** Opening Dataset records block **
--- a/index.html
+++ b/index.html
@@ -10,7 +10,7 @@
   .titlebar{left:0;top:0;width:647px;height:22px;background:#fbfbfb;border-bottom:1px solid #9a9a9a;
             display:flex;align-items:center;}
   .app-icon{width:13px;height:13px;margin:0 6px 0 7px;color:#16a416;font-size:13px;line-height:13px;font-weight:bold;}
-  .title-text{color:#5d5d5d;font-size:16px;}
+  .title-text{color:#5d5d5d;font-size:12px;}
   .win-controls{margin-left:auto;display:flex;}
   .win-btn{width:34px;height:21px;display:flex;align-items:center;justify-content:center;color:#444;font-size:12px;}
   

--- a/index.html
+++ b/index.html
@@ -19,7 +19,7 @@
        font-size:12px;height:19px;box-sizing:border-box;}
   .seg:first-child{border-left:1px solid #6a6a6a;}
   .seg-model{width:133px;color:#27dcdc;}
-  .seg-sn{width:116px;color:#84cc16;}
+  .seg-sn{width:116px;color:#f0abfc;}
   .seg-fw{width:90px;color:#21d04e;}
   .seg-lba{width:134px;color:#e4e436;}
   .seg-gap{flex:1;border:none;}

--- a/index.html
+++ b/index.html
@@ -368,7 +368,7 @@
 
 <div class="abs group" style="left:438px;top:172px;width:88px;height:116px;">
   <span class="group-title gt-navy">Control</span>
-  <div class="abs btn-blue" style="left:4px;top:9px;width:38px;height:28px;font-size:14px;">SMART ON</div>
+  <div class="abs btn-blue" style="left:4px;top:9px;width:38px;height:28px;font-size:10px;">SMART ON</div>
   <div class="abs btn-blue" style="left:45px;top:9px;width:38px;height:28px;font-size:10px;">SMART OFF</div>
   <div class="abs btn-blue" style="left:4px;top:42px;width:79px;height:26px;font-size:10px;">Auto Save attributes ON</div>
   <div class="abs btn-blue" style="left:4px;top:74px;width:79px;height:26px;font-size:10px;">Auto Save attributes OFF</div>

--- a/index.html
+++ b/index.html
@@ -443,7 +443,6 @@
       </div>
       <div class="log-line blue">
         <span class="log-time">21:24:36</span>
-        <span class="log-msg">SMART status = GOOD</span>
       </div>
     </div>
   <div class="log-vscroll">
** Closing Dataset records block **
** Opening Dataset records block **
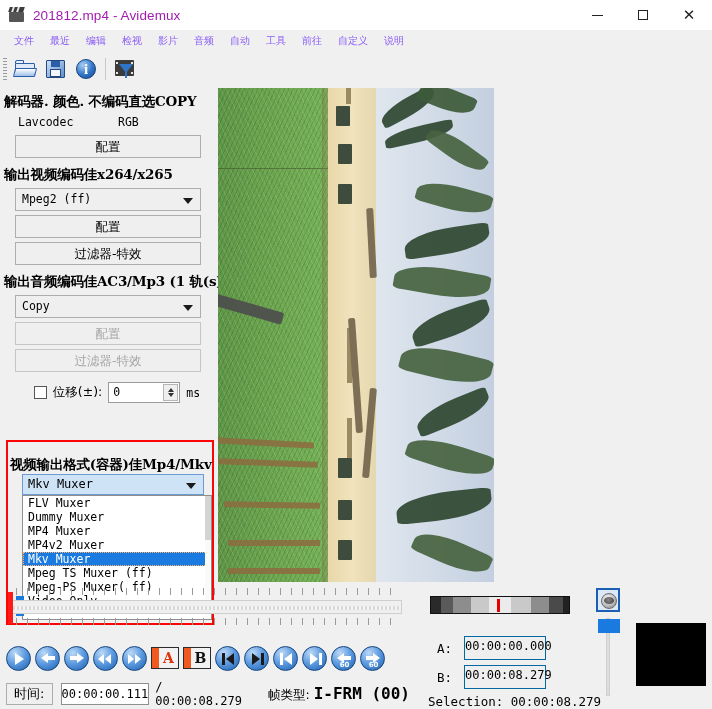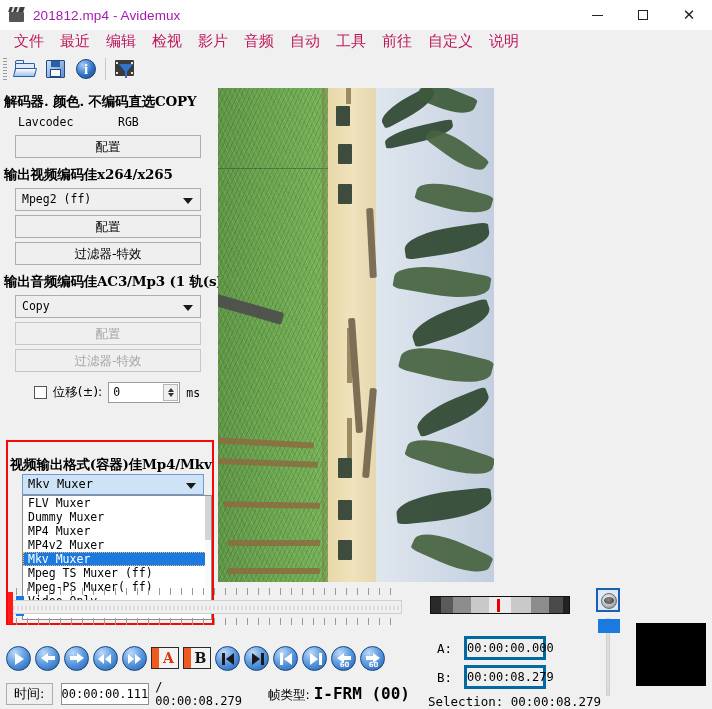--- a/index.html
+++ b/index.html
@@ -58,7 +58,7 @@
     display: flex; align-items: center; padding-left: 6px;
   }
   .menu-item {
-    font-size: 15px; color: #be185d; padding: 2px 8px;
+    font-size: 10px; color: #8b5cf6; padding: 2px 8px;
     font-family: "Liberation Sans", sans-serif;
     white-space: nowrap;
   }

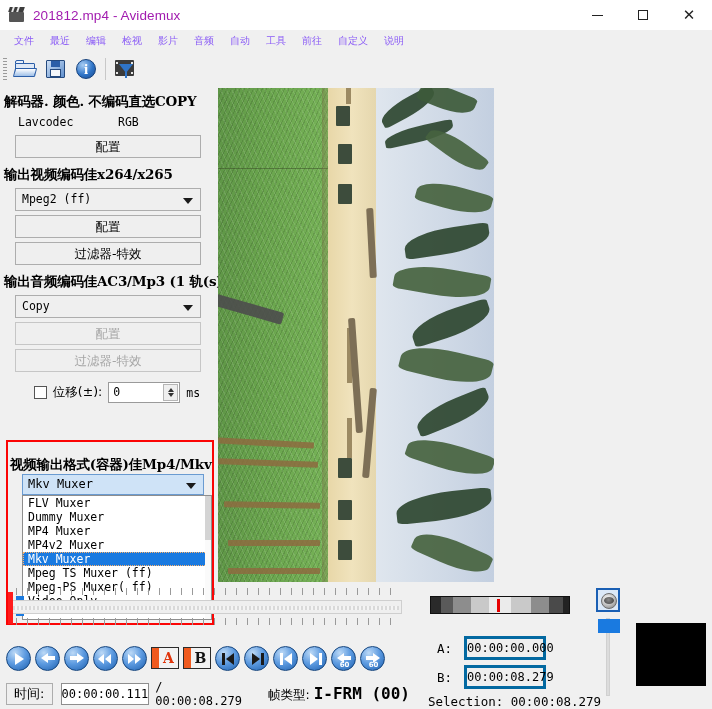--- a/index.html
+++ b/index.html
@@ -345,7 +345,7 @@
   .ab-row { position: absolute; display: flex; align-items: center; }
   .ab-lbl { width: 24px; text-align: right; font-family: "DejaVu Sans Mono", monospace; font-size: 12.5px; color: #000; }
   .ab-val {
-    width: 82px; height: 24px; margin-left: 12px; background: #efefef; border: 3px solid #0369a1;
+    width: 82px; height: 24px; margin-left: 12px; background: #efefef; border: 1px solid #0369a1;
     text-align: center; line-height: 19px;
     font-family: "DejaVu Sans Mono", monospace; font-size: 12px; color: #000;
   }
** Closing Dataset records block **
» **Problem description**:
What is the number of lines in this material that hold the string "efefef"? Answer with that number only.

» **Answer for the task**:
2